◆ Data
•••
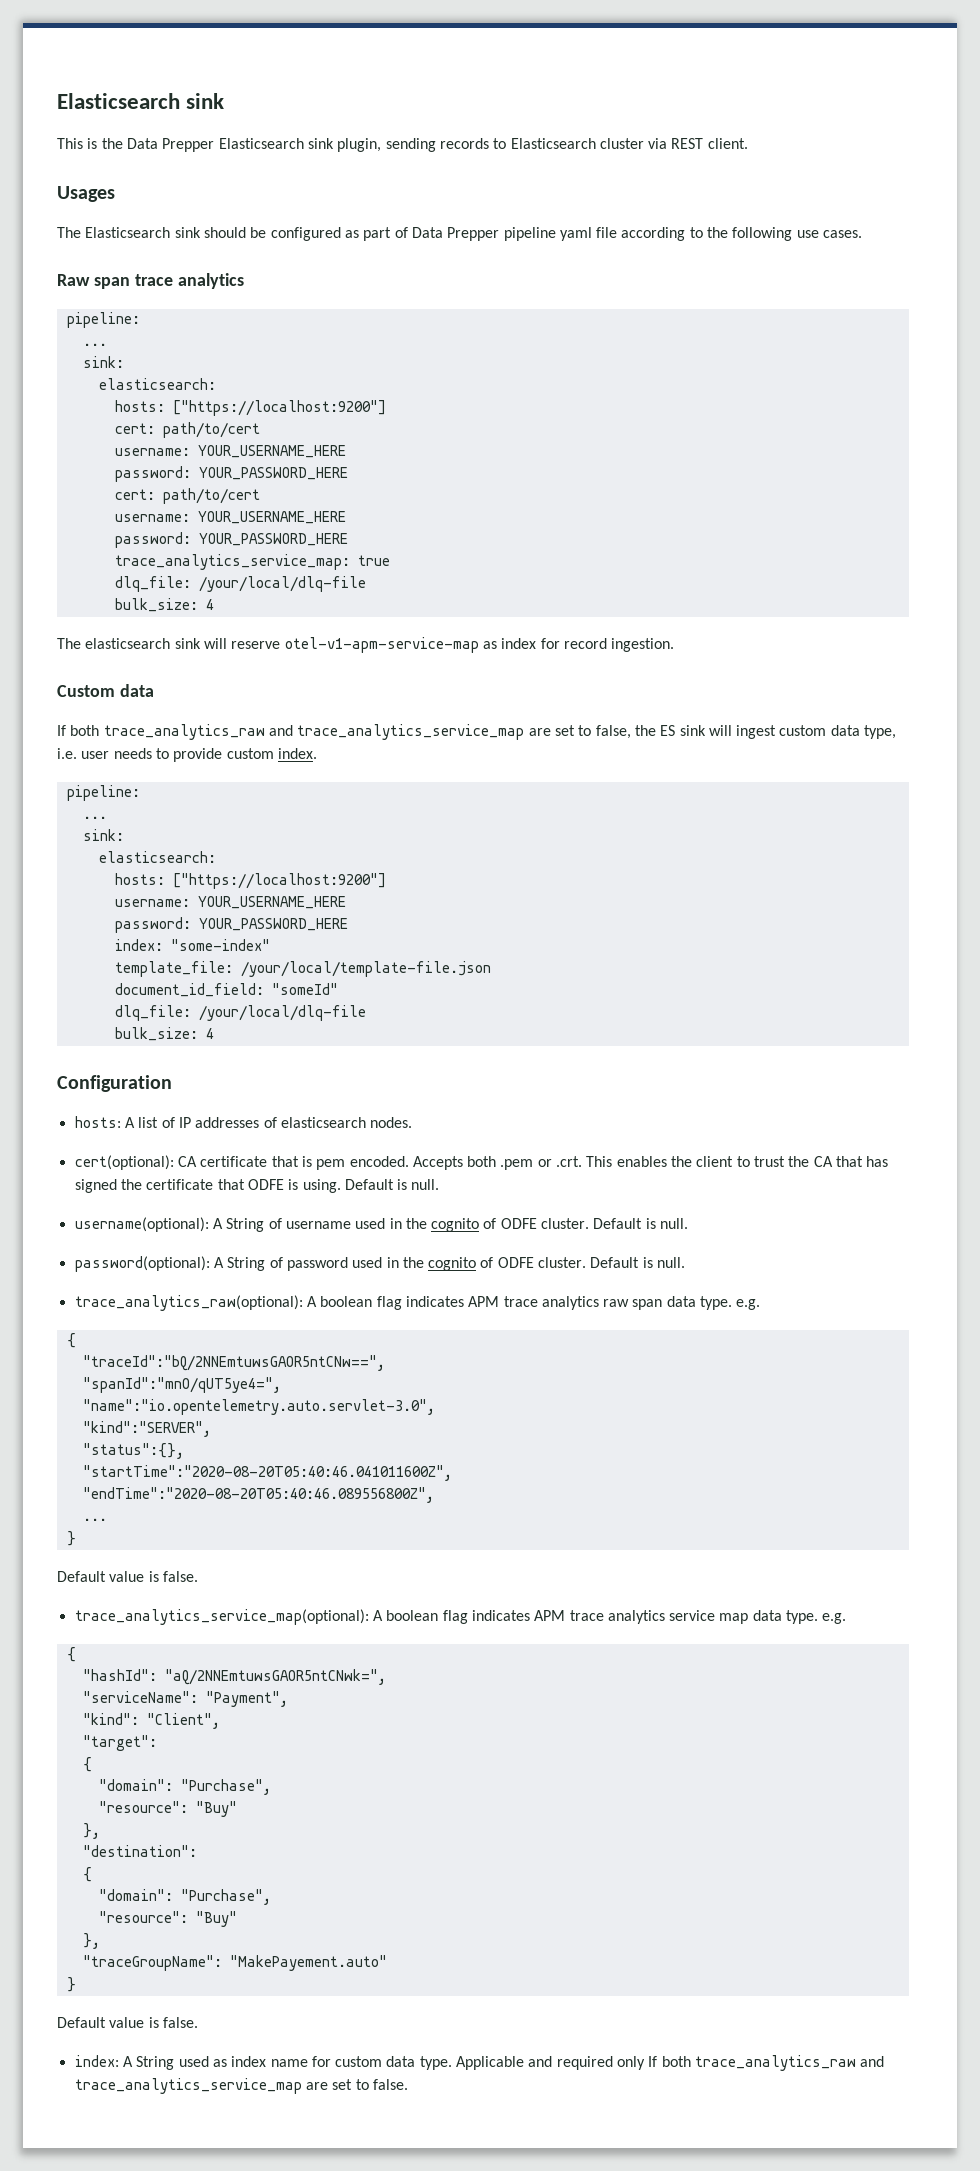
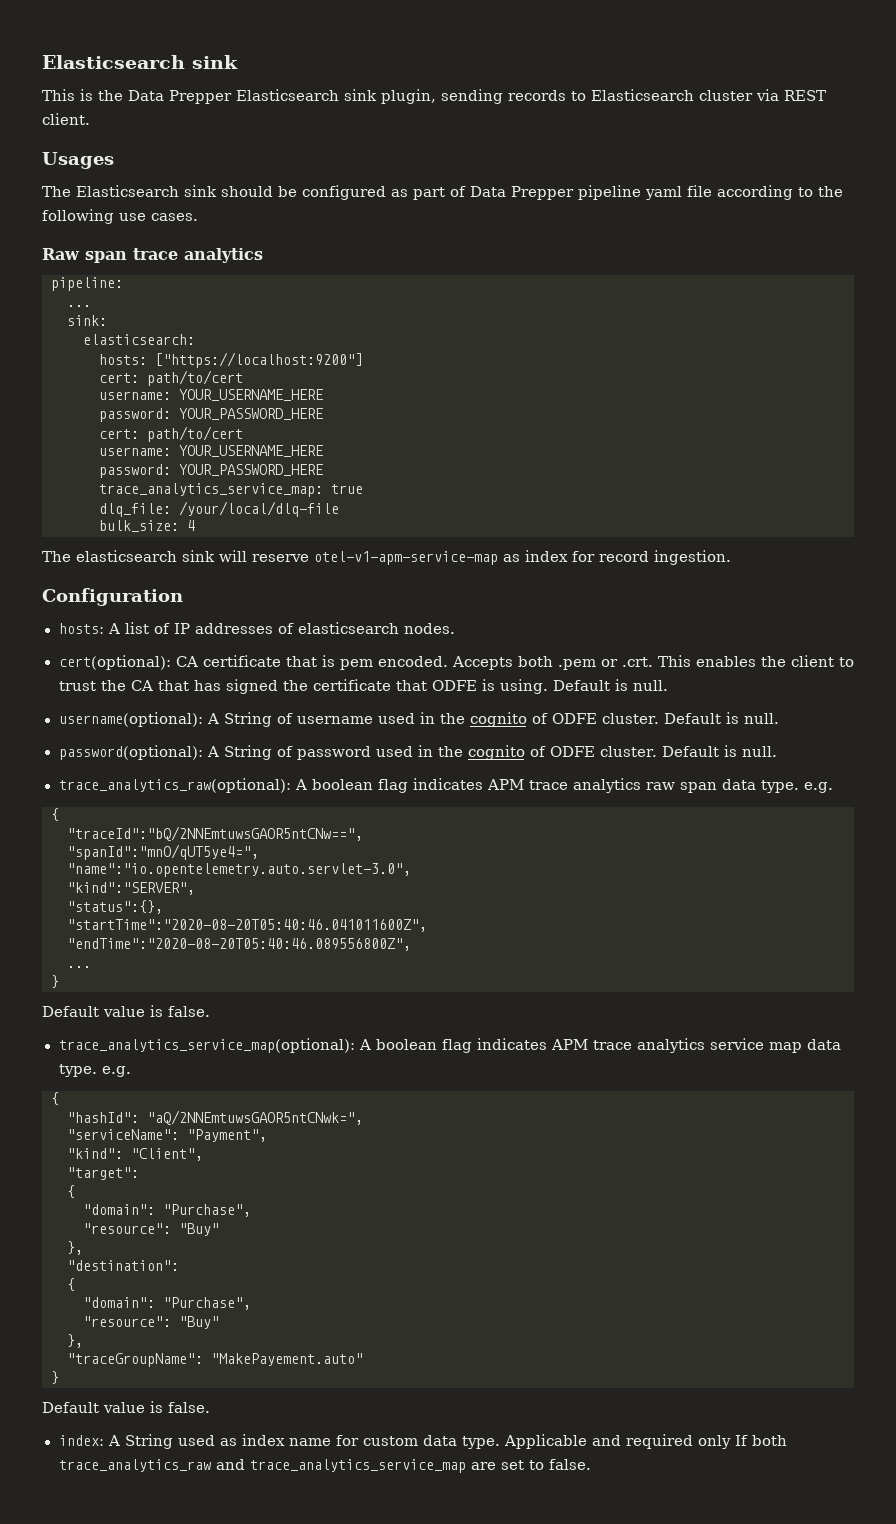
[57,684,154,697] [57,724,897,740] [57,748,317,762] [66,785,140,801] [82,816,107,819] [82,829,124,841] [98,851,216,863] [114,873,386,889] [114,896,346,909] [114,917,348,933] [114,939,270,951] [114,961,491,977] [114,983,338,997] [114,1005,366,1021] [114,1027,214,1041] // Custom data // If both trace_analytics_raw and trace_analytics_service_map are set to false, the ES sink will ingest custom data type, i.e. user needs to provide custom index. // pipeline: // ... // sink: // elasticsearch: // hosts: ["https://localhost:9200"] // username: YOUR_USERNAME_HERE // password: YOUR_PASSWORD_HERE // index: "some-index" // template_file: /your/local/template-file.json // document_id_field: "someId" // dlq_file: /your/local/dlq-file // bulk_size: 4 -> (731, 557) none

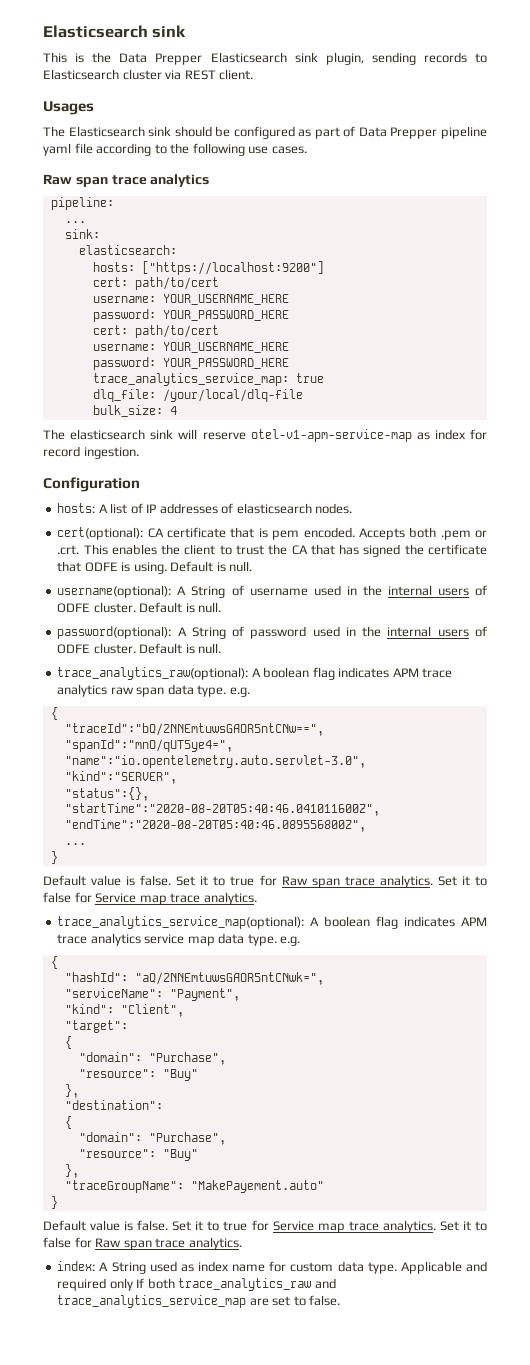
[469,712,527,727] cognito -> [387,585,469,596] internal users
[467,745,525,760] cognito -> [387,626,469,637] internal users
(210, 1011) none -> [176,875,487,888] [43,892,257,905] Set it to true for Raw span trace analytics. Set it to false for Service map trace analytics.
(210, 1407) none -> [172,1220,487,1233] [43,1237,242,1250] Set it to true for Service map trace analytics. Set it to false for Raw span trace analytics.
•••
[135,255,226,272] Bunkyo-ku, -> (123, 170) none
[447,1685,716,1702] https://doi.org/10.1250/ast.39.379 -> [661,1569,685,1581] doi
•••
◆ The task
The response must give every line from the material above that holds the string "true".

◆ Answer section
(210, 1011) none -> [176,875,487,888] [43,892,257,905] Set it to true for Raw span trace analytics. Set it to false for Service map trace analytics.
(210, 1407) none -> [172,1220,487,1233] [43,1237,242,1250] Set it to true for Service map trace analytics. Set it to false for Raw span trace analytics.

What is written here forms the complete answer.